Still on the same book. Still on the opening (the only part I've read so far). Has anyone else been struck between the similarity of the scene in the arrivals hall at Heathrow described by Ian McEwan and that which opens the film Love Actually? In Ian McEwan's words: 'If one ever wanted proof of Darwin's contention that the many expressions of emotion in humans are universal, genetically inscribed, then a few minutes by the arrivals gate of Heathrow's Terminal Four should suffice. I saw the same joy, the same uncontrollable smile, in the faces of a Nigerian earth mama, a thin-lipped Scottish granny and a pale, correct Japanese businessman as they wheeled their trolleys in. ... the variety was in private dramas ... but mostly it was smiles and hugs, and thirty-five minutes I experienced more than fifty theatrical happy endings.'

And in the words of scriptwriter Richard Curtis:

'Whenever I get gloomy with the state of the world, I think about the arrivals gate at Heathrow Airport.
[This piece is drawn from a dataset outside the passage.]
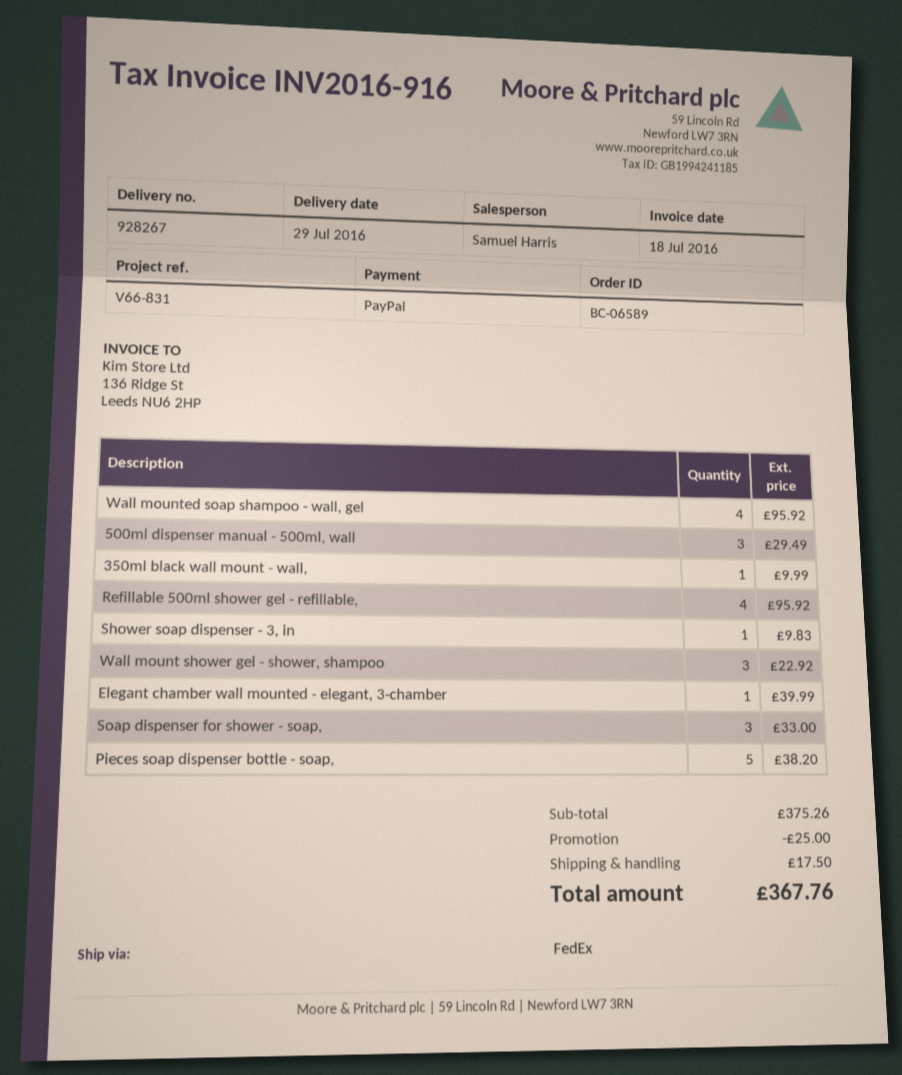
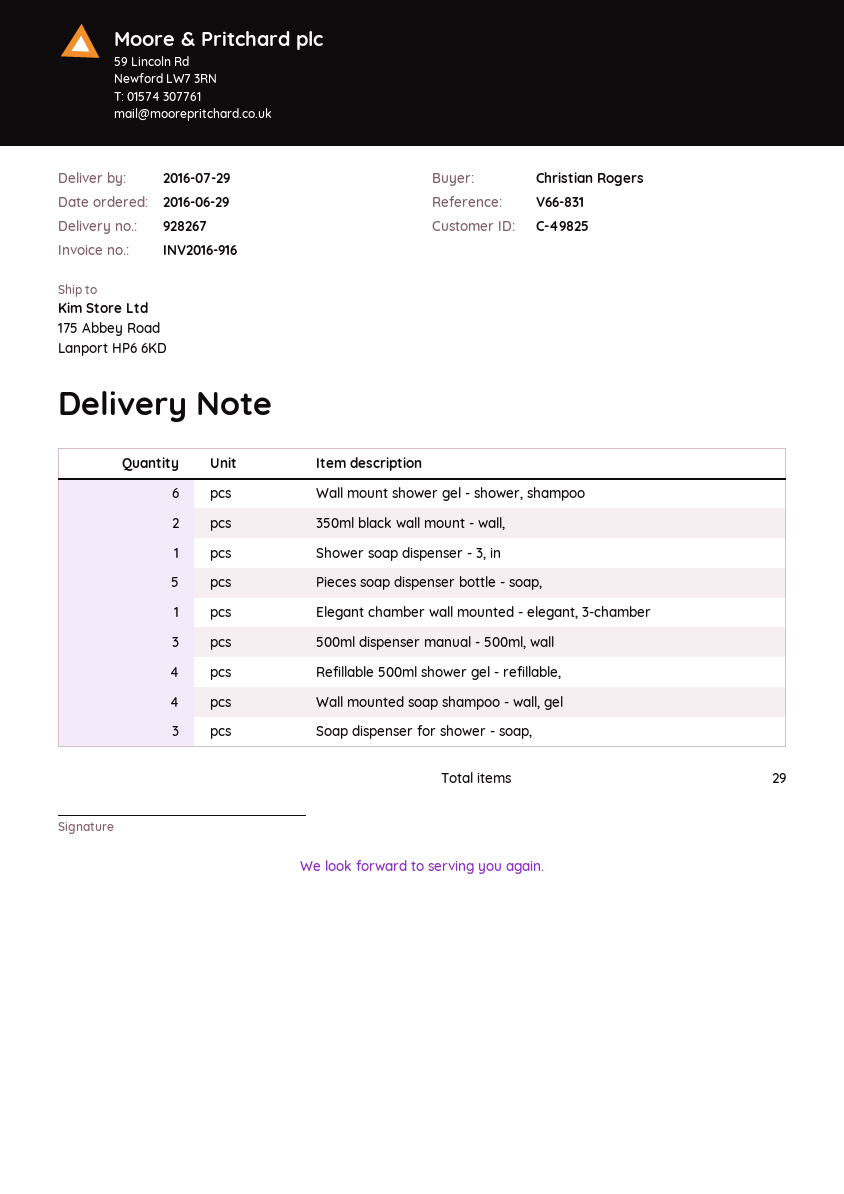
350ml black wall mount - wall,: 1 -> 2
Wall mount shower gel - shower, shampoo: 3 -> 6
General opinion's starting to make out that we live in a world of hatred and greed, but I don't see that. It seems to me that love is everywhere. Often it's not particularly dignified or newsworthy, but it's always there - fathers and sons, mothers and daughters, husbands and wives, boyfriends, girlfriends, old friends. When the planes hit the Twin Towers, as far as I know none of the phone calls from the people on board were messages of hate or revenge - they were all messages of love. If you look for it, I've got a sneaking suspision love actually is all around.'

The language and style may differ, but the sentiment's identical. Intriguing.